Dr. Vladimir Lazar obtained his MD (1989) at The University of Timisoara (Romania), First in Class and Certificate of Merit “Magna cum Laudae”. He became a specialist in Clinical Biology (DIS, 1997, University Rene Descartes in Paris) and obtained his PhD in molecular biology (1997) at The University René Descartes in Paris, with the highest degree and the Prize of University. Dr. Vladimir Lazar is specialized in clinical biology, molecular biology, molecular pathology and has a broad training, education and postgraduate degrees in biotechnology (first in class) and project management. He is a recognized specialist in translating research into clinical applications. He was the founder and Head of Gustave Roussy’s Genomic Center and Integrated Biology Platform (2002-2015) running the Agilent European reference and training center. He is the founder and Chief Operating officer of the WIN Consortium. In these positions he has built a strong expertise in project design, technology evaluation and implementation, use of genomics and biomarkers in oncology, companion test development, and biology driven clinical trials. He is author of 6 patents and author-co-author of more than 100 publications.

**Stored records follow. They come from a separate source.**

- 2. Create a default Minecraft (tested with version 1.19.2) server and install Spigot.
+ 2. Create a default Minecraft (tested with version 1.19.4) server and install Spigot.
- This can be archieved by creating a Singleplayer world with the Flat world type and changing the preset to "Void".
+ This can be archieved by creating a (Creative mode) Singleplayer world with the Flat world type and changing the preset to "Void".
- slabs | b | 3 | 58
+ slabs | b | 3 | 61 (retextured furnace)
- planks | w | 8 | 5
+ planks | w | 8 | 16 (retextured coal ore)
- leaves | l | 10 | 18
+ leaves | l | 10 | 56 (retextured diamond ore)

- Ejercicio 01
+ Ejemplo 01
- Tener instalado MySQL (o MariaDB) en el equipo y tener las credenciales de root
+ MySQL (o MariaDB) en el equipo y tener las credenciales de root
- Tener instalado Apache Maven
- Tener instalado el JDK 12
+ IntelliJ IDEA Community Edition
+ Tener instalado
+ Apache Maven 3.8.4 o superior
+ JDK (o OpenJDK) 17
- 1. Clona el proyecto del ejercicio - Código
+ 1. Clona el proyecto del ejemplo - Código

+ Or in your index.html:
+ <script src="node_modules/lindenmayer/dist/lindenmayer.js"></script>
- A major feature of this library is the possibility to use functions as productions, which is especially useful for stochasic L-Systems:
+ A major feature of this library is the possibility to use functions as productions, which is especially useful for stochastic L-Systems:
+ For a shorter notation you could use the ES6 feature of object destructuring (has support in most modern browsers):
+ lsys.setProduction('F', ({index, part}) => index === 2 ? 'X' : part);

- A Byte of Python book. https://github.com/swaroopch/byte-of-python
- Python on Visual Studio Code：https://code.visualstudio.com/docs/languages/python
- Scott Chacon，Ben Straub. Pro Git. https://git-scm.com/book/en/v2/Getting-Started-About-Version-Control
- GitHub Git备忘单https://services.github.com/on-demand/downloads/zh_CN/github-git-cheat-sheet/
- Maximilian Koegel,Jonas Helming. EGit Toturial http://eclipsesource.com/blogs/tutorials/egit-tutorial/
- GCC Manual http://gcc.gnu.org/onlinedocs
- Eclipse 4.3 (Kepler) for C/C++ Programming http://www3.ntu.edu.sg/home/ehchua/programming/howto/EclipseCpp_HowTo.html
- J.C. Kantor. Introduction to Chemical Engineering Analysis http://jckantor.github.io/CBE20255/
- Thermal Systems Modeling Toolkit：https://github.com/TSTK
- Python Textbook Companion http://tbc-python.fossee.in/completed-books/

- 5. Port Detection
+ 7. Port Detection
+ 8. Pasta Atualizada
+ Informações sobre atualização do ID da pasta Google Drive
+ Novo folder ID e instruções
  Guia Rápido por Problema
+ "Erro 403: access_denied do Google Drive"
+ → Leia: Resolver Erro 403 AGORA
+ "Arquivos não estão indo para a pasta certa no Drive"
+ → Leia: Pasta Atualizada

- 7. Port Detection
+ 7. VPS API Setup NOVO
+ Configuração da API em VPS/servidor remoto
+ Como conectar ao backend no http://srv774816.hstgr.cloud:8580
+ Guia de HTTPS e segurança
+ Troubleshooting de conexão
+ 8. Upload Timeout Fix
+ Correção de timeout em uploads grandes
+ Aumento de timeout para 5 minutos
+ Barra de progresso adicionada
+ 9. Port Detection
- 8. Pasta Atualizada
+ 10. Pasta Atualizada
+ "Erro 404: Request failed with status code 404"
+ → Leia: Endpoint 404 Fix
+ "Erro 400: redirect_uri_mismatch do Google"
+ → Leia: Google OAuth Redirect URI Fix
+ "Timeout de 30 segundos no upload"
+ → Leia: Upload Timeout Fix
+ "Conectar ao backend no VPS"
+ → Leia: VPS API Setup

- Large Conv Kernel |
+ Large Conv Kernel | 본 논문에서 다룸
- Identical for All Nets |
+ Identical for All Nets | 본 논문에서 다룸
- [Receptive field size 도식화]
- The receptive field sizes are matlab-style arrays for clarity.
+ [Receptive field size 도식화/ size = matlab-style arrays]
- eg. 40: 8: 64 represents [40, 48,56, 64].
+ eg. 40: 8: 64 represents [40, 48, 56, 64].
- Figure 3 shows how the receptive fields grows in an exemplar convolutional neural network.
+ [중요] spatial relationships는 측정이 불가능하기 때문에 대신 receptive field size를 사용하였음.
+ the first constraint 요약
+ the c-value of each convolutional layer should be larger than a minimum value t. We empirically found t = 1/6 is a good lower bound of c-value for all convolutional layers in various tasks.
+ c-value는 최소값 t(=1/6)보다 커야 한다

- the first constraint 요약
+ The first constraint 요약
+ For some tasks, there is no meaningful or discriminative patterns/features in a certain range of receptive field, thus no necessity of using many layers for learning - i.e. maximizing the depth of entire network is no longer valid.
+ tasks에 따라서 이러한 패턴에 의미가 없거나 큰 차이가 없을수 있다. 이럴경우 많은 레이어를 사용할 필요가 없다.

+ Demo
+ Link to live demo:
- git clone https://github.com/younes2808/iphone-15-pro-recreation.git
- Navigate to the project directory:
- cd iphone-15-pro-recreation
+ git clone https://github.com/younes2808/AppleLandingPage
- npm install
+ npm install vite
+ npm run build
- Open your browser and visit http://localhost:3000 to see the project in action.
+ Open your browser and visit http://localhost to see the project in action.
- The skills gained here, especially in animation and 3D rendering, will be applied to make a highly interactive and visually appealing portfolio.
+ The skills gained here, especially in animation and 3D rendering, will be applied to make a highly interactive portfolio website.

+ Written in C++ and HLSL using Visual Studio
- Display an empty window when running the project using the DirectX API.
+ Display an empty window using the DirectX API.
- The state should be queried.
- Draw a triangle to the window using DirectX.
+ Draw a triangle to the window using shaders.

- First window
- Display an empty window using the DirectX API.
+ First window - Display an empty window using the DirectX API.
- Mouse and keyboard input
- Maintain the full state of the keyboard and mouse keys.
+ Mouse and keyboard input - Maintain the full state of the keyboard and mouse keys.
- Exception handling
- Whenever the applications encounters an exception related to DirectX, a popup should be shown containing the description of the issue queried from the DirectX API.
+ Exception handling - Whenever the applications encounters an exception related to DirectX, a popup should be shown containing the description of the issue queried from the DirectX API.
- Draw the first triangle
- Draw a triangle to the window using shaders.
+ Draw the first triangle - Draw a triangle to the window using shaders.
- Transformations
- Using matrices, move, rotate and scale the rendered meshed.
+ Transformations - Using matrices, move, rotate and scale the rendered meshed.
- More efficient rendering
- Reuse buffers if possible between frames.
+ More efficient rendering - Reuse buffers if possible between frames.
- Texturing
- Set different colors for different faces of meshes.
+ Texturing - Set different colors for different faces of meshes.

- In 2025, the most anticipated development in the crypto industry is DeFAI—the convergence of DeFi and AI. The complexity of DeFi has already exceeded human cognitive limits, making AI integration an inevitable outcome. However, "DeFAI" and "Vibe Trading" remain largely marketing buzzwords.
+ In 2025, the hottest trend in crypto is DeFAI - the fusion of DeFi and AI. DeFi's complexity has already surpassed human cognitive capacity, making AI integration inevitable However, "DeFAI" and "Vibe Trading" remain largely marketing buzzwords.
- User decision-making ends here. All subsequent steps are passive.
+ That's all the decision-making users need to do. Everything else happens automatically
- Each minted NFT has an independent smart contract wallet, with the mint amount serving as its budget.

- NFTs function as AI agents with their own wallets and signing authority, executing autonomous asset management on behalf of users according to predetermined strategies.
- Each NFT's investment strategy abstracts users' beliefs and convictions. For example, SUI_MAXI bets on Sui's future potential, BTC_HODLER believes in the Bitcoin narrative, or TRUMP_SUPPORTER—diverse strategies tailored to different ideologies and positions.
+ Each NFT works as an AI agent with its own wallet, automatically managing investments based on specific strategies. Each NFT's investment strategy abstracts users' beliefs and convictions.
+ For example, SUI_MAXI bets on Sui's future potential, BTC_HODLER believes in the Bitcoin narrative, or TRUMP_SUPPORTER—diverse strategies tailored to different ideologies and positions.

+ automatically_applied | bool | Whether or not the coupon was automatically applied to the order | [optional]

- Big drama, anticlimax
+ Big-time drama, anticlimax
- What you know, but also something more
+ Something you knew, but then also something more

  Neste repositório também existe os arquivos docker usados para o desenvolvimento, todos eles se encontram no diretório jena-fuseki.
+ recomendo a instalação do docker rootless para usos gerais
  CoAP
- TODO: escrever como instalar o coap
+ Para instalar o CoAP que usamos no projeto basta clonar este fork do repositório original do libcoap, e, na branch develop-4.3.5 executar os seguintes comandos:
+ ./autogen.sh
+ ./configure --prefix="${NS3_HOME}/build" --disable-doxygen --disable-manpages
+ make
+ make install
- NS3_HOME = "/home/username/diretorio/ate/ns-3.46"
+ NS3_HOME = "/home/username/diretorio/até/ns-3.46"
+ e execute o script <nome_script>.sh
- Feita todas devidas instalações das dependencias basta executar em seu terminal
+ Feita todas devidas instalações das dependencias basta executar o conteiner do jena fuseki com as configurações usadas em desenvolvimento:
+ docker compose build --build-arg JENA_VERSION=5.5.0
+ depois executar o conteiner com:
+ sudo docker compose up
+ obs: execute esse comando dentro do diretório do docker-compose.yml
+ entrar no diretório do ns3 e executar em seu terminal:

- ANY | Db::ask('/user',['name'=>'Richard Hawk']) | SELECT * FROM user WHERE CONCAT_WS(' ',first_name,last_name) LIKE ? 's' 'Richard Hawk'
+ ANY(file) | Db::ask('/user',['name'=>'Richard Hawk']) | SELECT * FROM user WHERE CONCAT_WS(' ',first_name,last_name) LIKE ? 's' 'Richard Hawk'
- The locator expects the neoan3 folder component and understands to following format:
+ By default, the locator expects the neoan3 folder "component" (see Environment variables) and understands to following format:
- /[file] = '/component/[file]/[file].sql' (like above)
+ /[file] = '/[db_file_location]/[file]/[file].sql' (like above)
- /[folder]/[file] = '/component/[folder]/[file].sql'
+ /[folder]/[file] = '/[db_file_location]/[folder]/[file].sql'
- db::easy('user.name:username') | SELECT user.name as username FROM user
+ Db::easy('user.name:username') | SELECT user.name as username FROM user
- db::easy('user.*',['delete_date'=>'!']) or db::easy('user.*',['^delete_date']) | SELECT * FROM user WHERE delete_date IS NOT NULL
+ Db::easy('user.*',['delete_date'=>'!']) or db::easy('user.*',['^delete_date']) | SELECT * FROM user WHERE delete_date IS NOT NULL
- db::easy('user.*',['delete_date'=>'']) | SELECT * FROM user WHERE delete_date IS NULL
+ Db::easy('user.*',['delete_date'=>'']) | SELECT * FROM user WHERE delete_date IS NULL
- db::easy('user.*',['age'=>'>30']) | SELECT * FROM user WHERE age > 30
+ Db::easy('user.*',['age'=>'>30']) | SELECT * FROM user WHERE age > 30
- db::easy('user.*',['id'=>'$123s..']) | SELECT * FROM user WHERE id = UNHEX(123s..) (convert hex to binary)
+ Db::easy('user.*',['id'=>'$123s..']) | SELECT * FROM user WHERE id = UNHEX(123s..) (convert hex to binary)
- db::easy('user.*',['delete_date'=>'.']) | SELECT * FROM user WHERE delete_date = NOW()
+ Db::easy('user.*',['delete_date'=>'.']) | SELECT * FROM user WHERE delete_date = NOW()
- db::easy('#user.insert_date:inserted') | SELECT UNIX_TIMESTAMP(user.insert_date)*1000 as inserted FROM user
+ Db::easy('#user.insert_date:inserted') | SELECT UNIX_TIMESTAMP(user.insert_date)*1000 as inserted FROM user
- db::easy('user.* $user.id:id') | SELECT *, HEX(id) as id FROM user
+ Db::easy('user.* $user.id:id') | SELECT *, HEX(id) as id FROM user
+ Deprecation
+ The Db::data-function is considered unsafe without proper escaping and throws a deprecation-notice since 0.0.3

Paul currently serves as Medical Director, Medical Affairs for CVS Caremark. He completed his undergraduate studies at the University of South Dakota and received his MD degree from Indiana University School of Medicine.  He is board certified in family practice and serves as a clinical professor in the Department of Family Medicine at the Sanford School of Medicine at USD.  Following 15 years of clinical practice in Sioux Falls, he served as Chief Medical Officer for DAKOTACARE Health Plan until early 2017, before moving to his current role with CVS Health. Paul is an active member of the American Academy of Family Physicians, The South Dakota Academy of Family Physicians, National Academy of Managed Care Physicians, American Medical Association and the South Dakota State Medical Association.

Paul travels annually to Nicaragua for volunteer short-term medical mission work and was honored as the 2010 recipient of the SDSMA Community Service Award. He and his wife Alison enjoy cycling and world travel. In addition, he has three sons with whom he enjoys numerous outdoor sporting activities.

Professor Leyland-Jones is an internationally renowned breast cancer expert, a consulting Professor for the Division of Oncology at Stanford University School of Medicine, and Vice-President of Molecular and Experimental Medicine at the Avera Cancer Institute. Prof. Leyland-Jones was most recently Director of Edith Sanford Breast Cancer Research in Sioux Falls. He came to Sioux Falls from Atlanta, Ga., where he was Executive Vice-President and Director of the Winship Cancer Institute and Chair of Hematology-Medical Oncology at Emory University School of Medicine. Professor Leyland-Jones lead the Centre to obtain National Cancer Institute Cancer Centre Designation, the first in the State of Georgia, and for the first time in 30 years. He was named both the Georgia Research Alliance Eminent Scholar and Georgia Cancer Coalition Distinguished Cancer Scholar. Dr. Leyland-Jones earned biochemistry, medical and PhD degrees from the University of London. After postgraduate training in London, he completed fellowships in medical oncology and clinical pharmacology at Memorial Sloan-Kettering Cancer Center and Cornell University Medical College, and then went become Assistant Professor in both disciplines at both institutions. Dr. Leyland-Jones subsequently served as head of the Developmental Chemotherapy Section at the National Cancer Institute, and then founding Chairman of the
Department of Oncology, Minda de Gunzburg Chair in Oncology, Professor of Medicine and Oncology, and Director of the McGill Comprehensive Cancer Center at McGill University in Montreal, Canada. He has over 35 years experience in oncology, molecular and clinical pharmacology: his whole life has been devoted to the development of a broad spectrum of novel therapeutic approaches, and associated biomarkers. His major contributions have been specifically in the areas of platinum, anthracyline, taxane. trastuzumab, erythropoiesis-stimulating agents, mTOR/ IGF1R clinical trials, preclinical models and clinical/ molecular pharmacology. He has
been responsible for coordinating biospecimen collection guidelines globally and has built a CLIA facility for biomarker profiling. He is also deeply involved with IBCSG, BIG and iSPY2 trials and formerly coordinated the ECOG Breast Molecular Profiling Working Group. His more recent focus has been the application of combined array/ sequence profiling to large retrospective cooperative group and intergroup trial sets with the goal of determining key drivers and parallel pathways, and the application of this knowledge to Forward Genomic
oncology trials. Dr. Leyland-Jones is the recipient of numerous research grants, and has served as principal,
co-principal and co-investigator on more than 100 clinical studies. He has authored and coauthored more than 190 peer-reviewed articles and book contributions, 23 books and book chapters, 326 abstracts and 34 patents.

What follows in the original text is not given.